# Prompt
A verbatim transcription of the listing below is required, without its pictures.

# Data extract

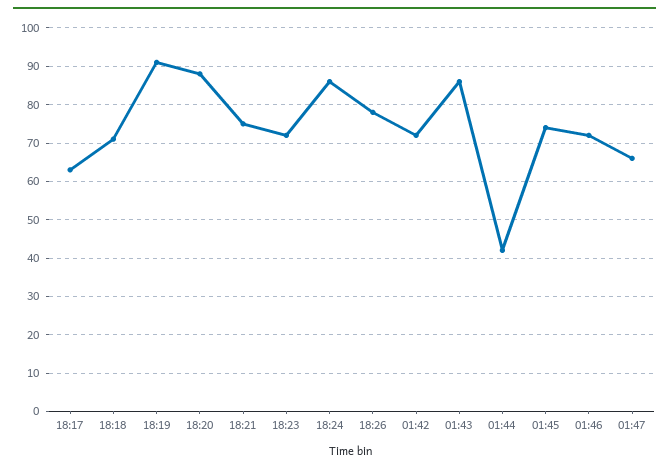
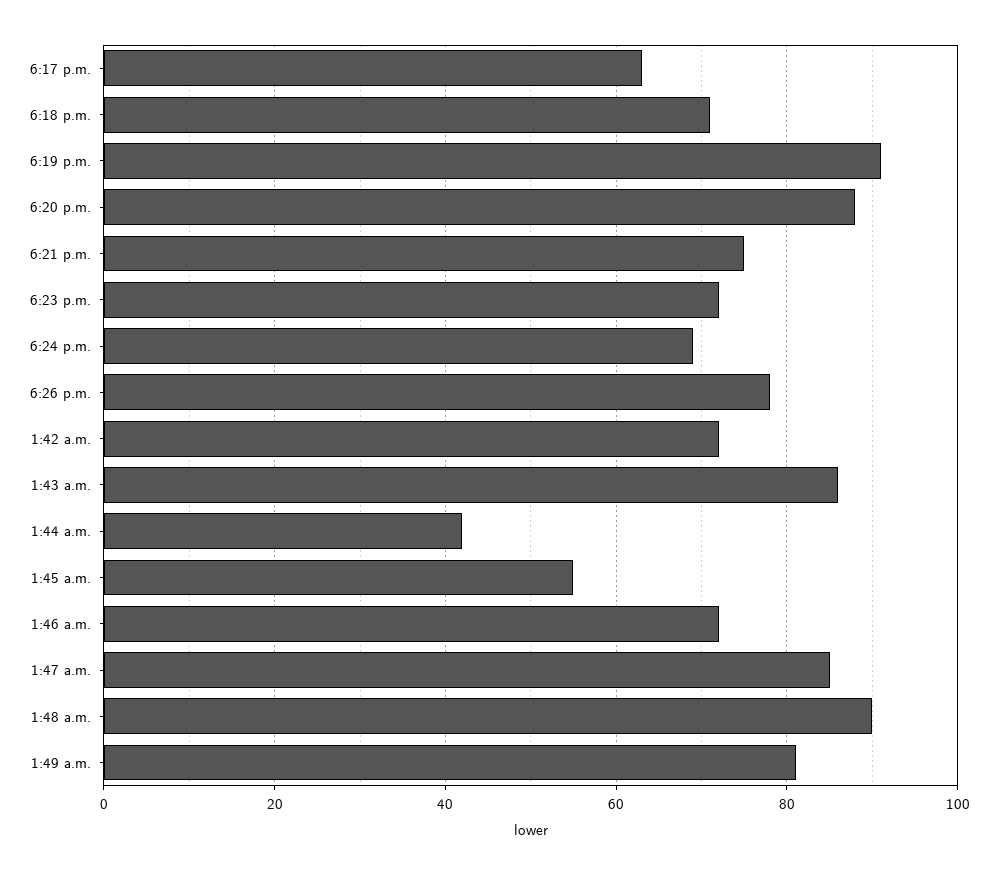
18:24: 85 -> 70
01:45: 75 -> 55
01:47: 65 -> 85
1:48 a.m.: none -> 90
1:49 a.m.: none -> 80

# Answer space
18:24: 85 -> 70
01:45: 75 -> 55
01:47: 65 -> 85
1:48 a.m.: none -> 90
1:49 a.m.: none -> 80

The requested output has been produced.